Back in 2005 when the USC Rocket Propulsion Lab (USCRPL) was founded within the USC Department of Astronautical Engineering, the original goal was to be the first student-led group to design, build and successfully launch a rocket past the Kármán line — the recognized boundary of space at approximately 328,000 feet above Earth.

That was achieved in 2019, when USCRPL’s rocket Traveler IV reached an altitude of approximately 340,000 feet. In the intervening years, the team has been faced with the daunting prospect of having to beat their own record.

Five years on, USCRPL has not only surpassed the standard set by Traveler IV, but they’ve also soared past the international altitude record, reaching farther into space than any nongovernmental and noncommercial group has ever flown before. On Oct. 20, 2024, Aftershock II was launched out in Nevada’s Black Rock Desert, reaching a heady altitude of 470,000 feet.

The previous 20-year record of 380,000 feet was set by the Civilian Space eXploration Team (CSXT) back in 2004. Aftershock II beat that record by 90,000 feet.

“This achievement represents several engineering firsts,” said Ryan Kraemer, executive engineer of USCRPL and an undergraduate student majoring in mechanical engineering. “Aftershock II is distinguished by the most powerful solid-propellant motor ever fired by students and the most powerful composite case motor made by amateurs.”

Equipped with a new avionics unit and improved safety and data integration, Aftershock II reached a velocity of 5,283 feet per second and Mach 5.5. The comparatively lightweight rocket amounted to 330 pounds, at 13 feet in height and 8 inches in diameter, an impressive size-to-weight ratio that allows for more economical use of fuel and makes headway toward the team’s next goal to send a payload into space.

Crucially, the ability of the rocket to withstand temperatures of over 1,500°C due to air compression and friction at hypersonic speeds was made possible by a thermal protection system that included new paint and titanium-coated fins.

“Thermal protection is a major challenge at the industry level,” Kraemer explained. “The protective paint system performed perfectly, enabling the rocket to return to Earth intact. We also added titanium leading edges to the rocket’s fins for added protection — these turned blue from the intense heat, which just goes to show the extreme conditions our rocket successfully endured.”

Furthermore, the custom-designed computer systems and circuit boards were designed and built from scratch by the student team, enabling the live integration of data. This allowed for tracking of the rocket’s position during flight, gathering data and recovering the rocket on descent.

“This is an exceptionally ambitious project not only for a student team, but for any nonprofessional group of rocket engineers,” said Dan Erwin, chair of the USC Department of Astronautical Engineering. “It’s a testament to the excellence we seek to develop in our emerging astronautical engineers, who go on to achieve top roles in the space industry and in government positions.

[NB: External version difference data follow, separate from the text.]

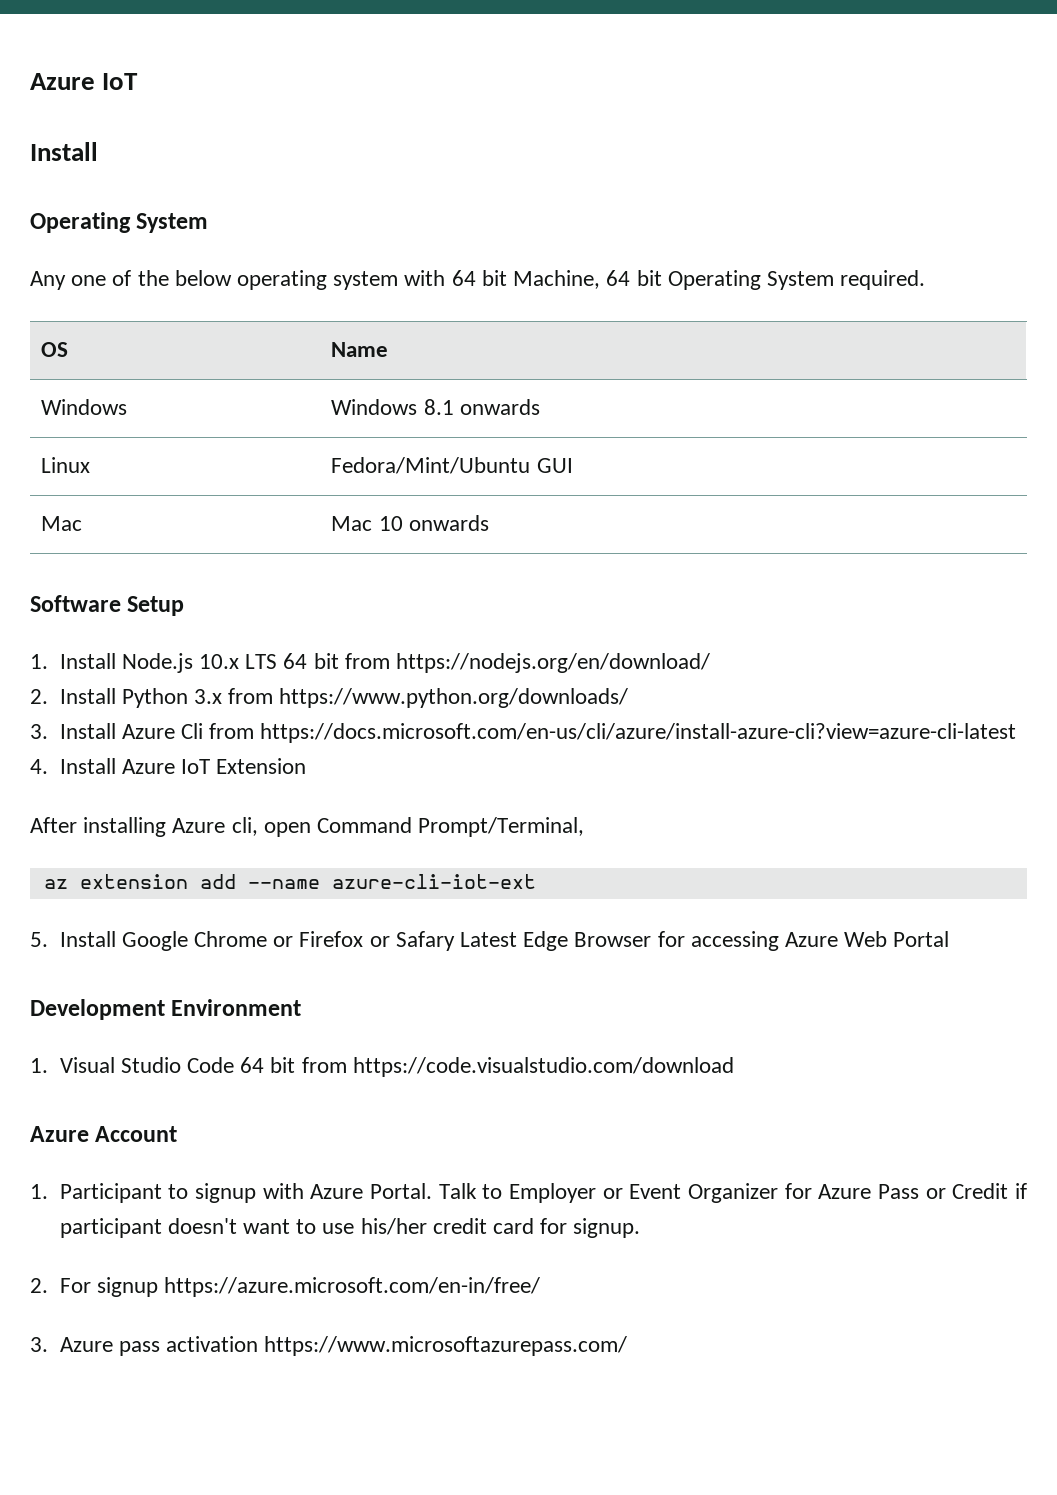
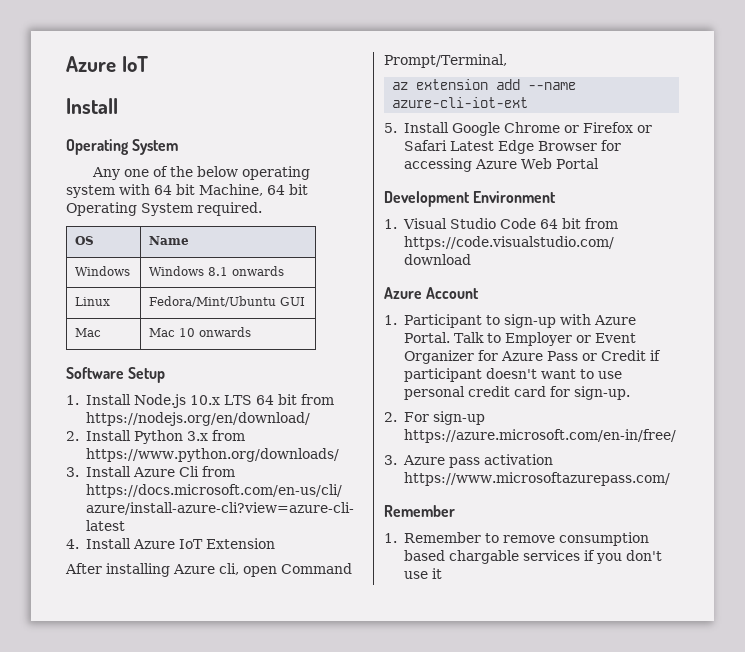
[395,931,455,951] Safary -> [403,140,447,151] Safari
[194,1183,256,1203] signup -> [503,314,556,328] sign-up
[360,1218,427,1235] his/her -> [403,386,465,400] personal
[573,1218,641,1238] signup. -> [573,386,630,400] sign-up.
[96,1277,158,1297] signup -> [432,411,485,425] sign-up
(628, 1346) none -> [384,505,455,517] [384,532,649,546] [403,550,662,564] [403,568,442,579] // Remember // 1. Remember to remove consumption based chargable services if you don't use it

“The can-do, problem-solving mindset of USCRPL students has provided a foundation for leading startups including Relativity Space and Ursa Major,” he added. “If you want to see what’s next for the space industry, keep an eye on USCRPL.”

Said USC Viterbi Dean Yannis C. Yortsos: “Since its founding 20 years ago, the USC Rocket Propulsion Laboratory has made a reality of the aspirations and vision for space of countless Viterbi undergraduate students across all engineering majors. It is thrilling to see how they have now shattered not only their previous global student record of reaching the Kármán line in 2019, but also the record of any amateur team in history. This extraordinary group of students shows how to imagine, what can be done in the lab and how to make it a reality.”